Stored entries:
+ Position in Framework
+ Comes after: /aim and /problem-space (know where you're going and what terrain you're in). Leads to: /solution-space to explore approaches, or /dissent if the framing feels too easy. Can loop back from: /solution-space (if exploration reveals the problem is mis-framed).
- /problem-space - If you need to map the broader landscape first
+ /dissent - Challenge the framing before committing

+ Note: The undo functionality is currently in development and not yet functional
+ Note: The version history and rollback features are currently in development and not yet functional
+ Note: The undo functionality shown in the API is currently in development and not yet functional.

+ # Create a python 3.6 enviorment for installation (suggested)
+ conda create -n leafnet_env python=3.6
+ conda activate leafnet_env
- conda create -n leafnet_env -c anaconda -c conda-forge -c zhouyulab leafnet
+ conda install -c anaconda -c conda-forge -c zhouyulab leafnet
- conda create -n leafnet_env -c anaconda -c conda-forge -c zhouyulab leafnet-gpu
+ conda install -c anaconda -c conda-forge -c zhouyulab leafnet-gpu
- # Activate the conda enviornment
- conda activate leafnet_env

WHAT IS EXPECTED —
Your answer should consist of each line above in which "forge" appears.

TASK SOLUTION —
- conda create -n leafnet_env -c anaconda -c conda-forge -c zhouyulab leafnet
+ conda install -c anaconda -c conda-forge -c zhouyulab leafnet
- conda create -n leafnet_env -c anaconda -c conda-forge -c zhouyulab leafnet-gpu
+ conda install -c anaconda -c conda-forge -c zhouyulab leafnet-gpu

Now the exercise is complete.